**WHAT YOU SHOULD DO**
Your output should be the lines below from the one holding "- If the post is a video, you" through the one holding "- Similar to", transcribed exactly, with no pictures.

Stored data
+ + +
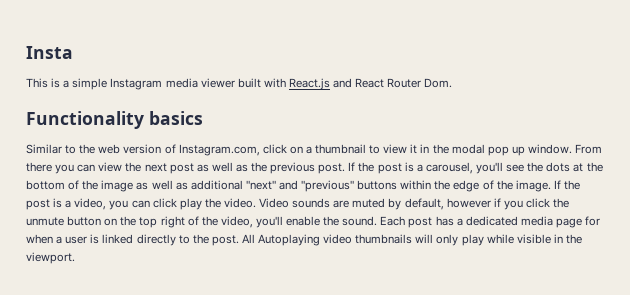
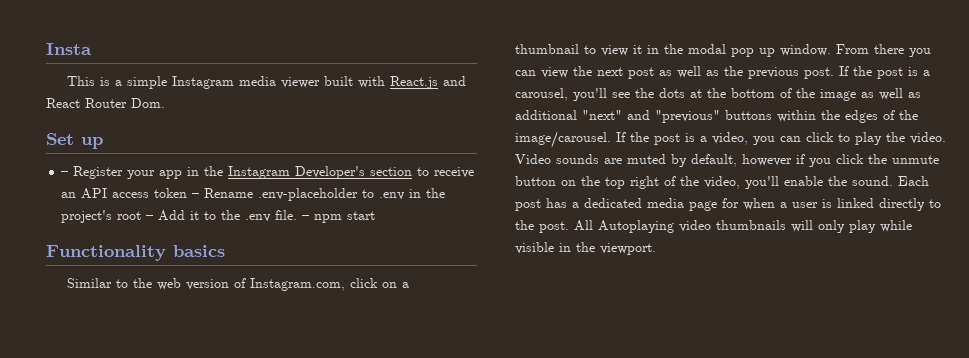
+ Set up
+ – Register your app in the Instagram Developer's section to receive an API access token – Rename .env-placeholder to .env in the project's root – Add it to the .env file. – npm start
- If the post is a carousel, you'll see the dots at the bottom of the image as well as additional "next" and "previous" buttons within the edge of the image.
+ If the post is a carousel, you'll see the dots at the bottom of the image as well as additional "next" and "previous" buttons within the edges of the image/carousel.
- If the post is a video, you can click play the video.
+ If the post is a video, you can click to play the video.

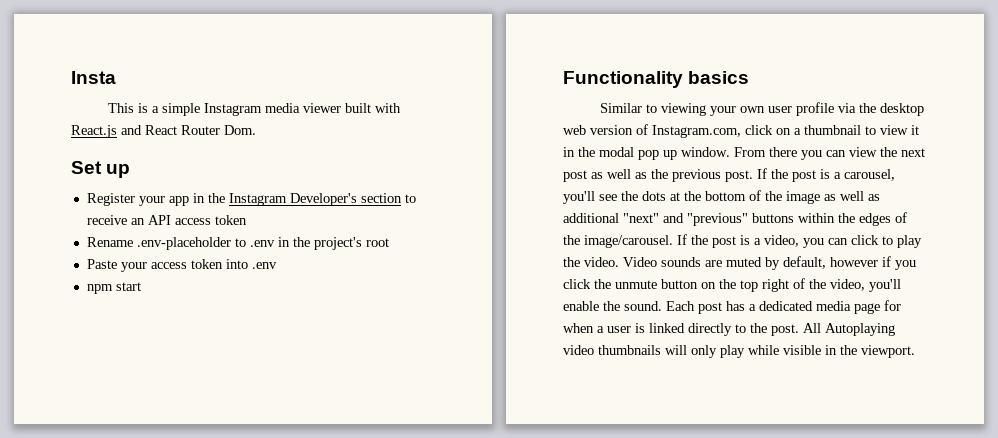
- – Register your app in the Instagram Developer's section to receive an API access token – Rename .env-placeholder to .env in the project's root – Add it to the .env file. – npm start
+ Register your app in the Instagram Developer's section to receive an API access token
+ Rename .env-placeholder to .env in the project's root
+ Paste your access token into .env
+ npm start
- Similar to the web version of Instagram.com, click on a thumbnail to view it in the modal pop up window.
+ Similar to viewing your own user profile via the desktop web version of Instagram.com, click on a thumbnail to view it in the modal pop up window.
+ + +
**WRITTEN ANSWER**
- If the post is a video, you can click play the video.
+ If the post is a video, you can click to play the video.

- – Register your app in the Instagram Developer's section to receive an API access token – Rename .env-placeholder to .env in the project's root – Add it to the .env file. – npm start
+ Register your app in the Instagram Developer's section to receive an API access token
+ Rename .env-placeholder to .env in the project's root
+ Paste your access token into .env
+ npm start
- Similar to the web version of Instagram.com, click on a thumbnail to view it in the modal pop up window.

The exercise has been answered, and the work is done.